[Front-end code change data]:

════

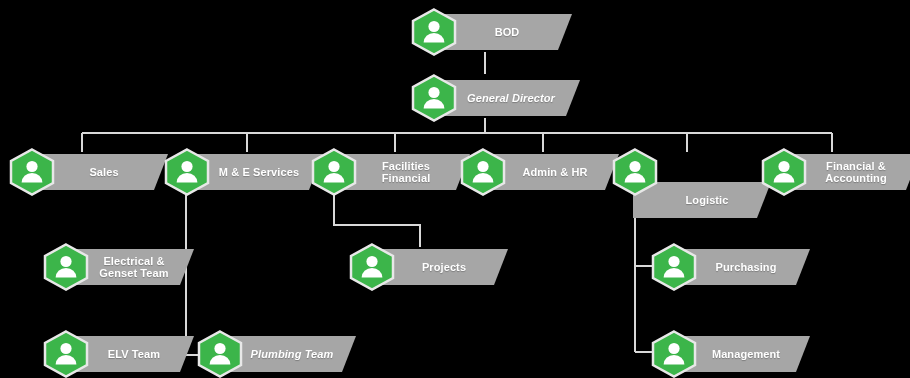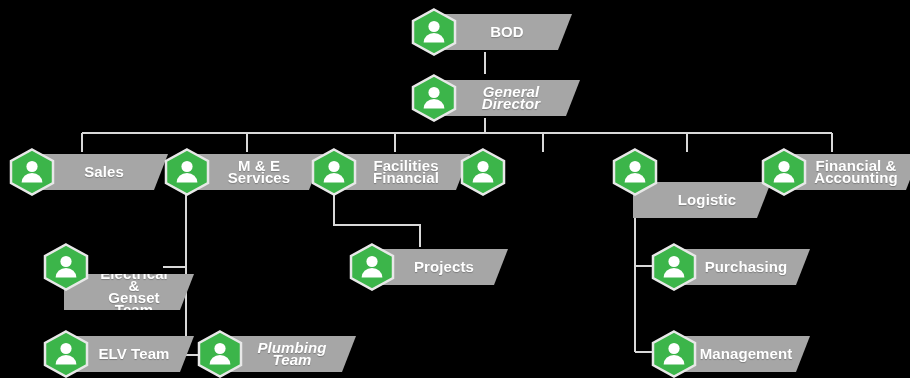"BOD" .node-label { font-size: 15px -> 11px }
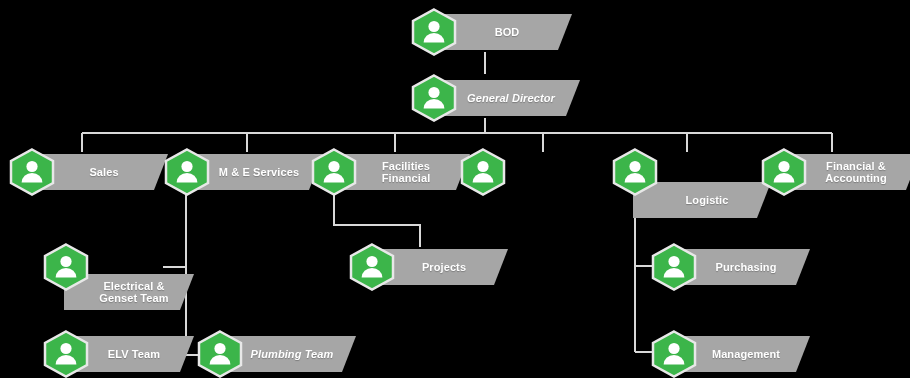"Admin & HR" div.node-banner { html: none -> <div> <div>Admin &amp; HR</div> </div> }
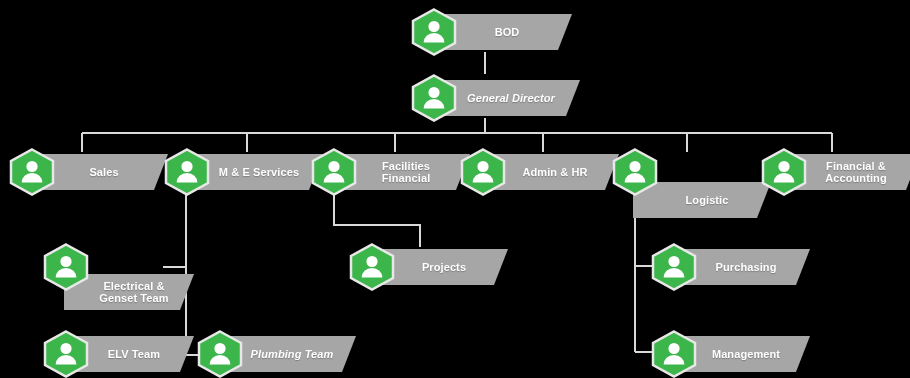"Electrical &" div.node-banner { margin-top: 25px -> none }
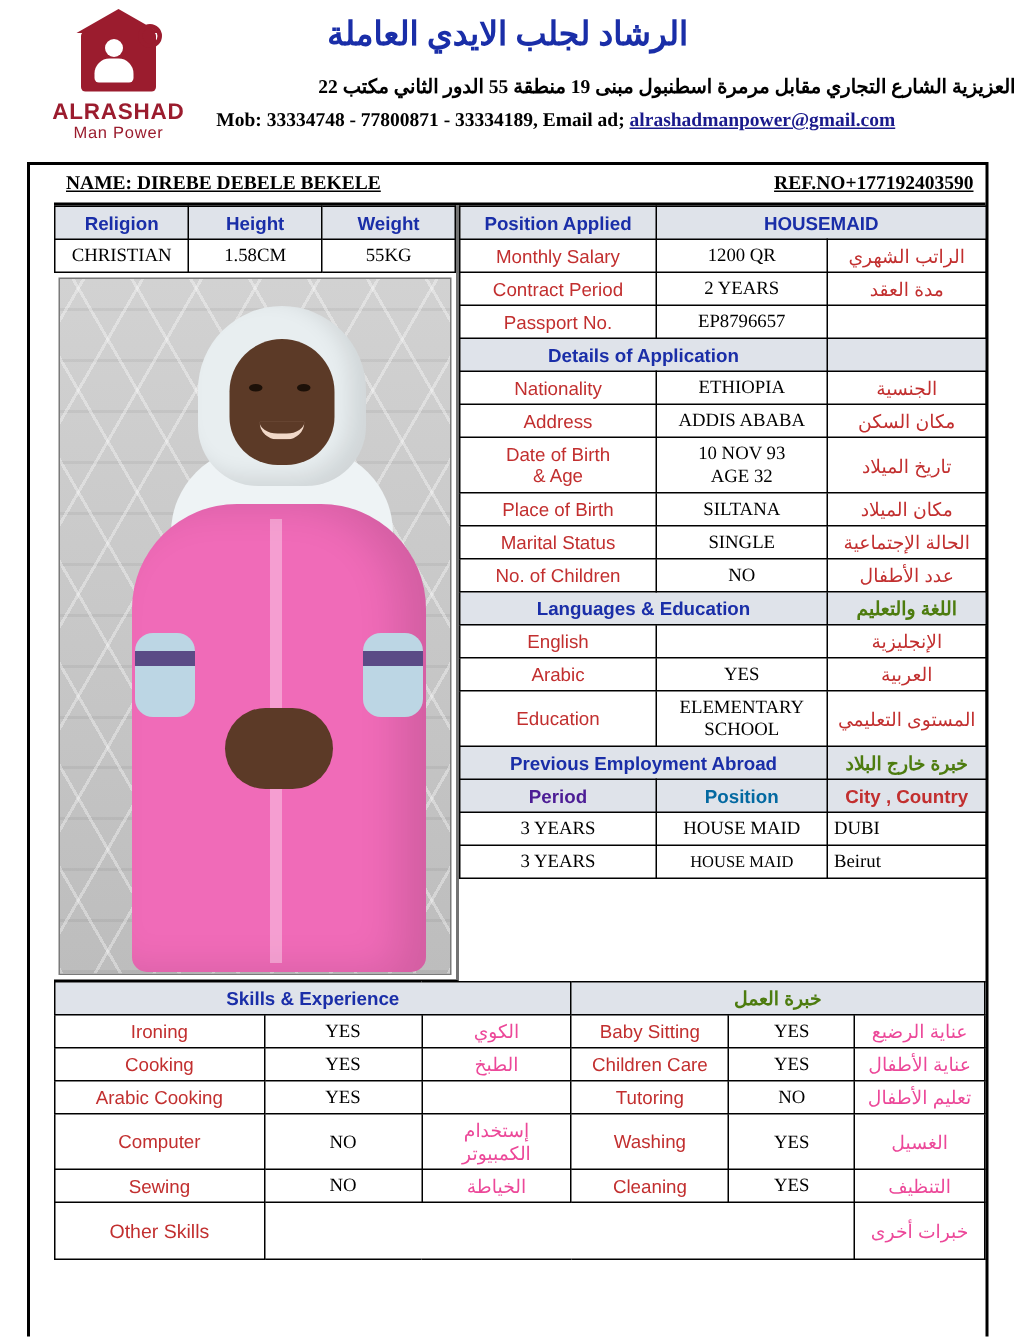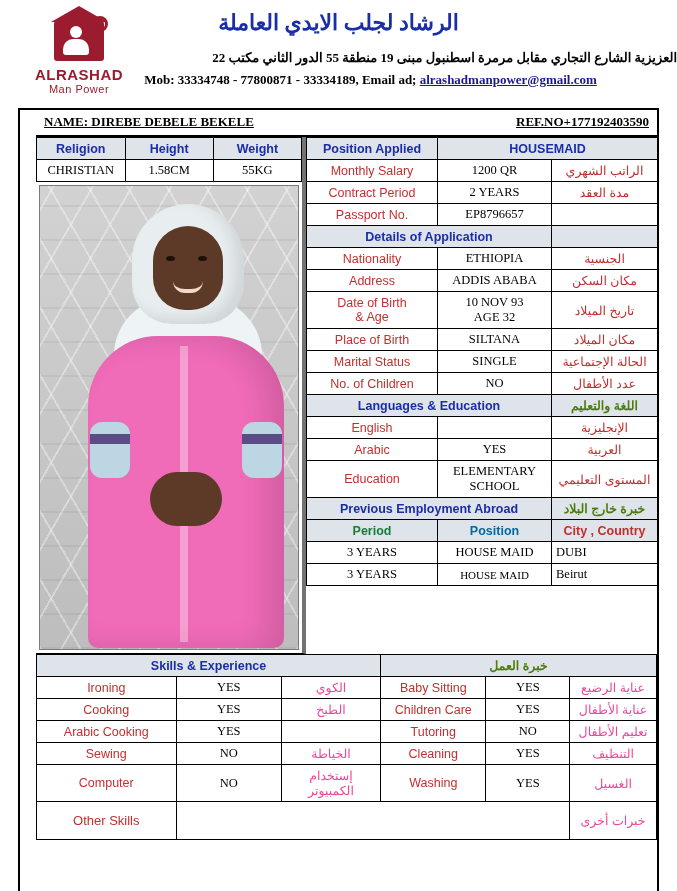"Religion" .photo-col { border-right: 4px solid #737373 -> 2px solid #737373 }
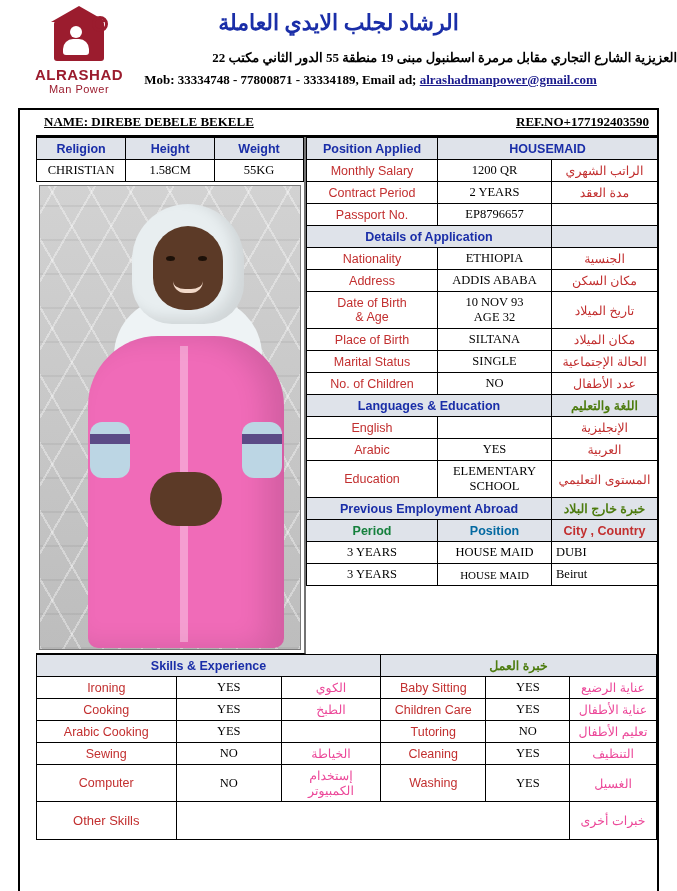"Period" td.hdrcell { color: #15803d -> #4c1d95 }
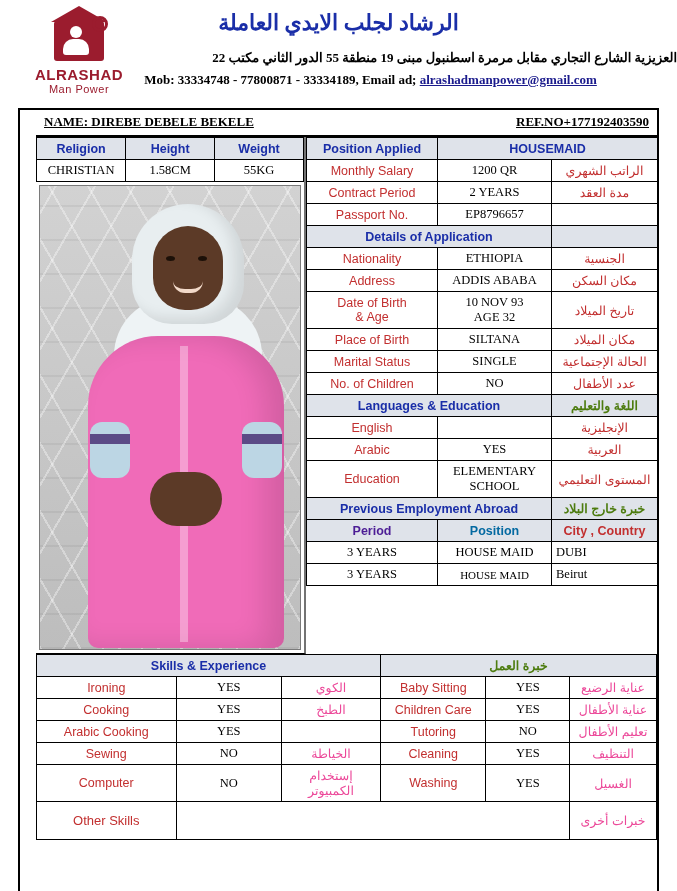"Sewing" tr { order: before "Computer" -> after "Computer" }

════

[WHAT TO PRODUCE]: Leaving the pictures out, write out every entry exactly.

[PROBLEM SOLUTION]:
"BOD" .node-label { font-size: 15px -> 11px }
"Admin & HR" div.node-banner { html: none -> <div> <div>Admin &amp; HR</div> </div> }
"Electrical &" div.node-banner { margin-top: 25px -> none }
"Religion" .photo-col { border-right: 4px solid #737373 -> 2px solid #737373 }
"Period" td.hdrcell { color: #15803d -> #4c1d95 }
"Sewing" tr { order: before "Computer" -> after "Computer" }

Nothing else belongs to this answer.